LOS ANGELES, Cal. — Almost two months after the recreational use of marijuana has been legalized in California, only less than a percent of pot producers in the state have been licensed. This percentage was disclosed in a recent report published by a marijuana industry group.

It’s All in the Numbers

There is a staggering number of 68,150 pot producers in California, but only 534 of them are licensed as of February 7. The California Growers Association (CGA) stated in its 38-page report that only 0.78% of marijuana growers have been licensed. The CGA has attributed the slow pace of licensing to regulatory and cost issues.

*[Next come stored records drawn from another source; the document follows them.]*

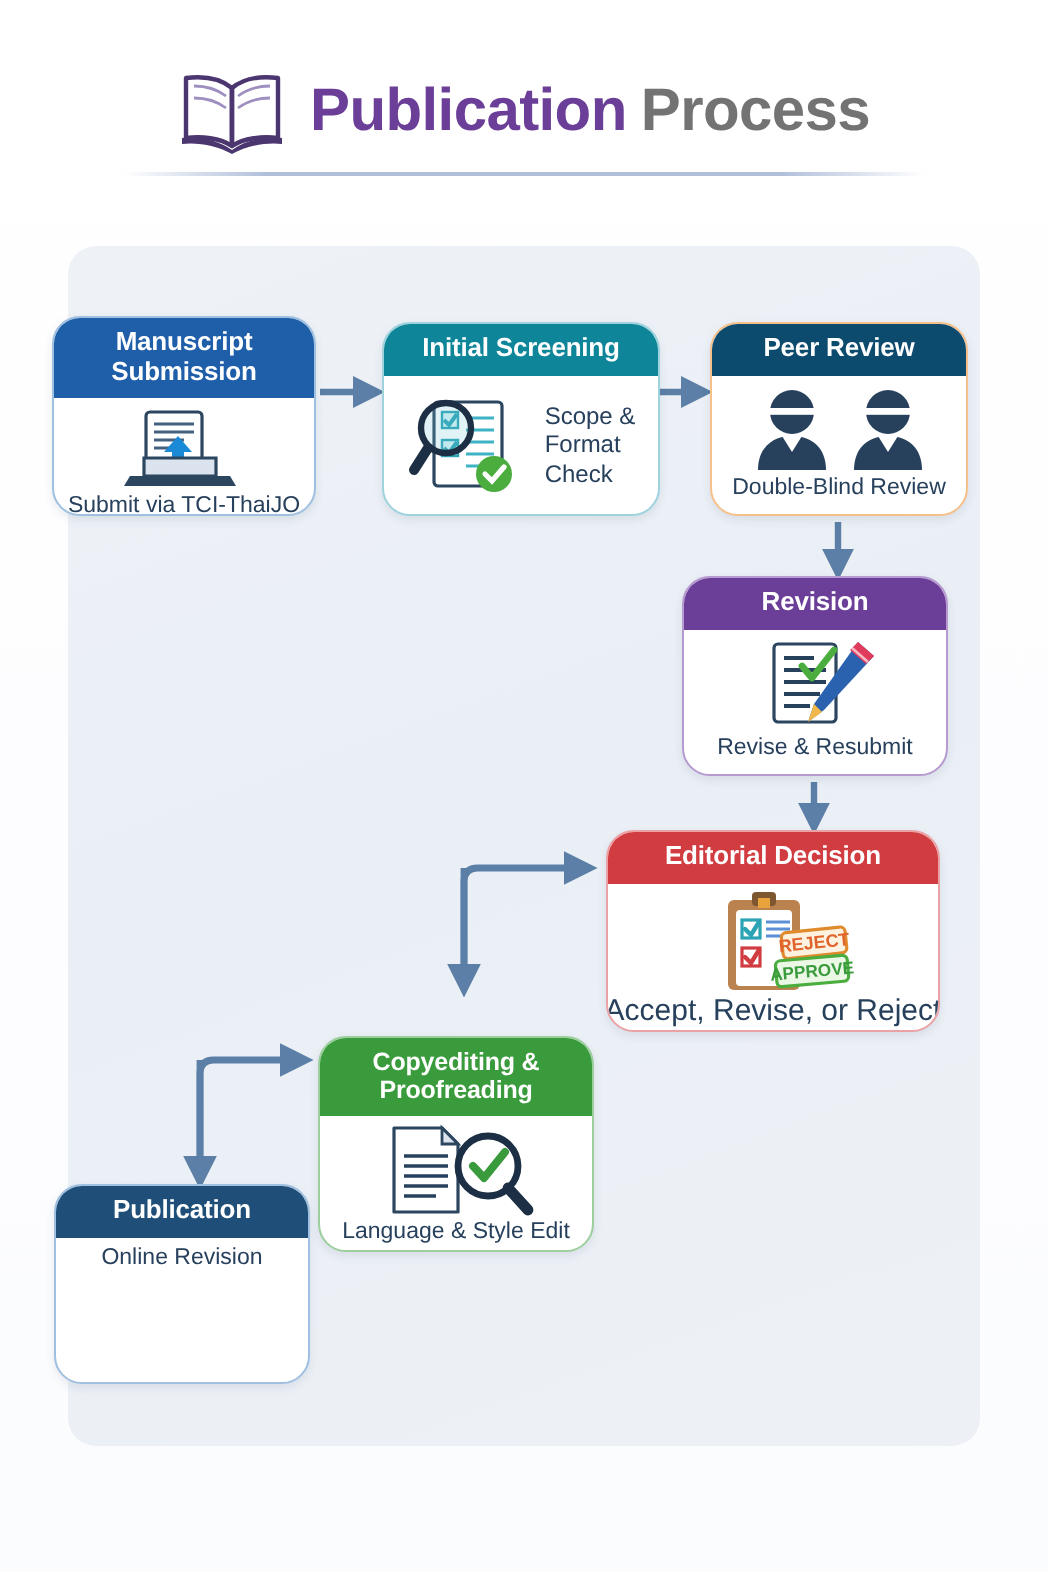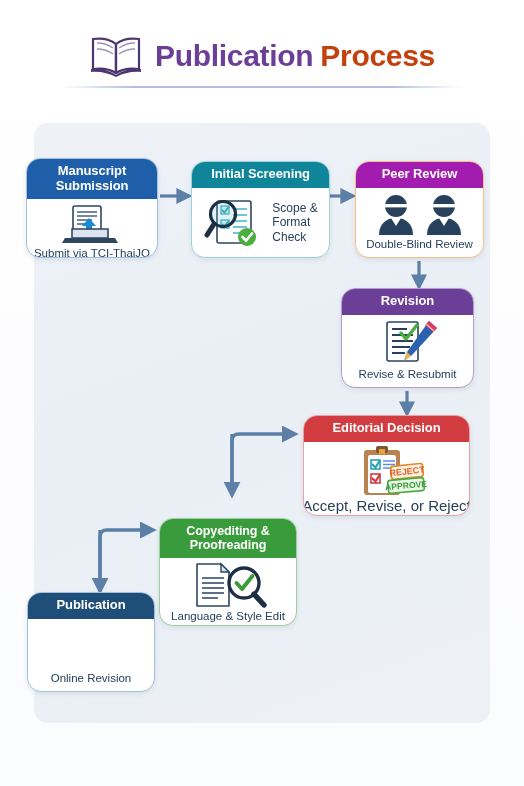"Process" #title-word-2 { color: #c2410c -> #737373 }
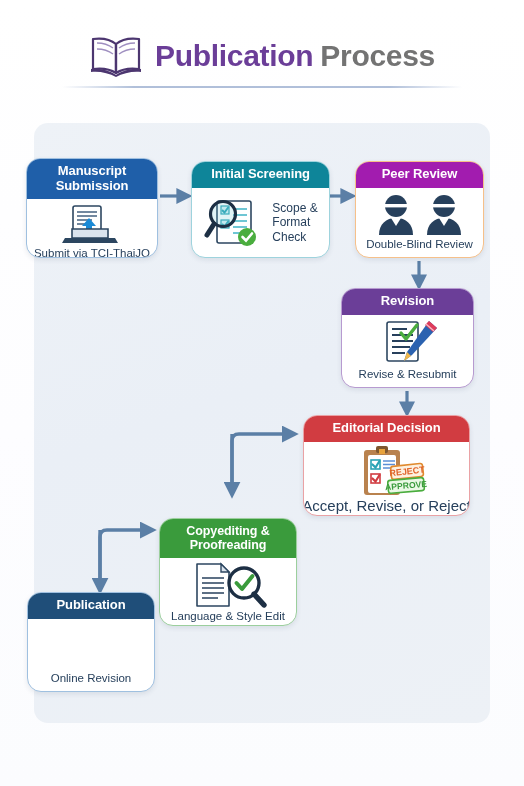"Peer Review" div.step-header { background: #a21caf -> #0c4a6e }
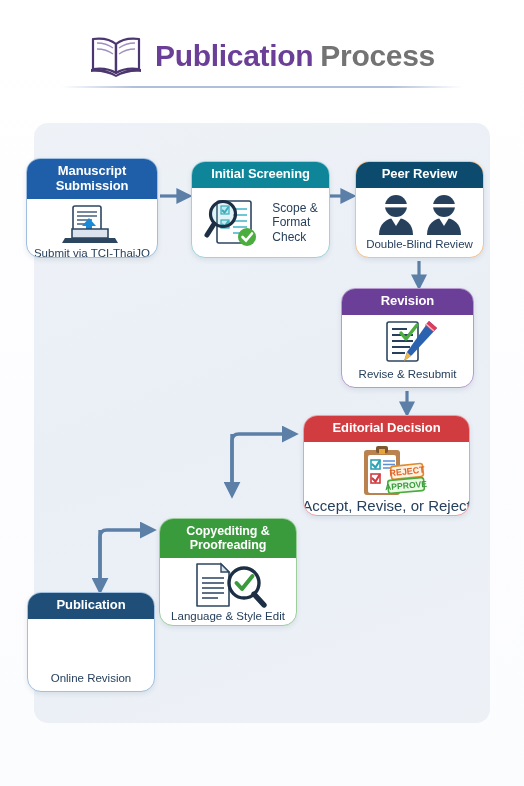"Scope &" .step-body { justify-content: flex-end -> flex-start }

Pot producers have earlier voiced their concerns regarding the issue, saying they are losing their profits to competitors in other cities. A marijuana producer in San Fernando Valley revealed that he is losing his customers to those in West Hollywood and Santa Ana. He estimated his loss to reach $10,000 per day.

In a study released by the University of California Agricultural Issues Center in 2017, it projected the new market for recreational marijuana to generate $5 billion in revenue in 2018. The amount will help in funding projects that will address other issues. However, the slow distribution of permits to marijuana producers could hinder improvements.

As a result of the ascent of recreational pot producers, the medicinal marijuana market is expected to decline from about $2 billion in 2017 to only about $1.4 billion in 2018. That is an astonishing amount, especially since at least 30% of marijuana sales come from the black market.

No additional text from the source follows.